Give back every entry exactly; drop the pictures.

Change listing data
'''
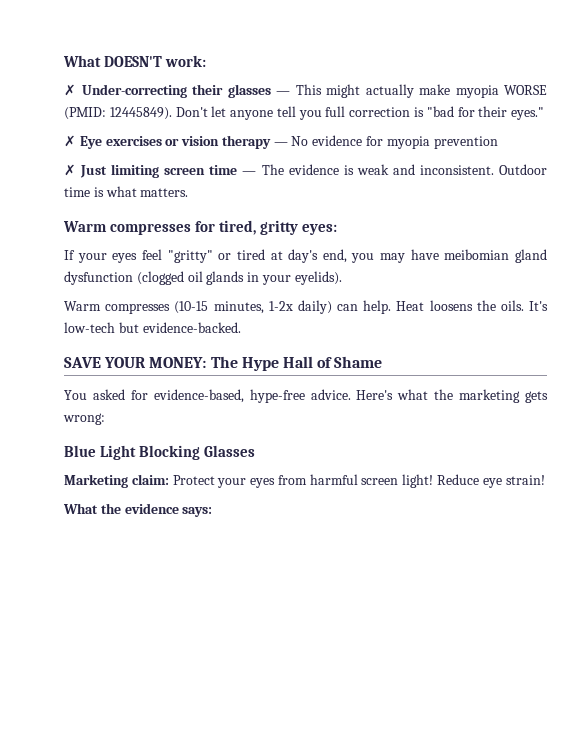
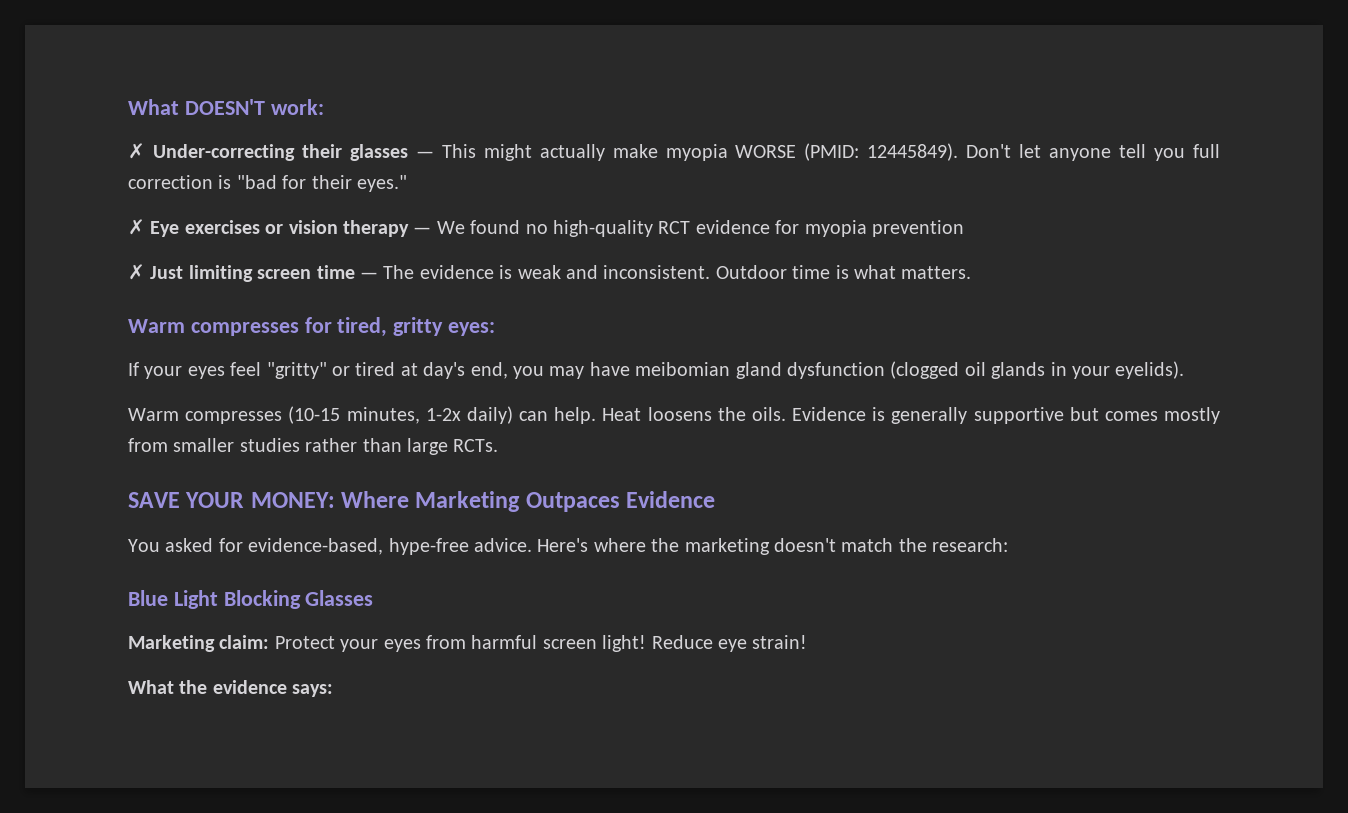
- ✗ Eye exercises or vision therapy — No evidence for myopia prevention
+ ✗ Eye exercises or vision therapy — We found no high-quality RCT evidence for myopia prevention
- It's low-tech but evidence-backed.
- SAVE YOUR MONEY: The Hype Hall of Shame
+ Evidence is generally supportive but comes mostly from smaller studies rather than large RCTs.
+ SAVE YOUR MONEY: Where Marketing Outpaces Evidence
- Here's what the marketing gets wrong:
+ Here's where the marketing doesn't match the research:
'''
■ EXPECTED OUTPUT:
- ✗ Eye exercises or vision therapy — No evidence for myopia prevention
+ ✗ Eye exercises or vision therapy — We found no high-quality RCT evidence for myopia prevention
- It's low-tech but evidence-backed.
- SAVE YOUR MONEY: The Hype Hall of Shame
+ Evidence is generally supportive but comes mostly from smaller studies rather than large RCTs.
+ SAVE YOUR MONEY: Where Marketing Outpaces Evidence
- Here's what the marketing gets wrong:
+ Here's where the marketing doesn't match the research:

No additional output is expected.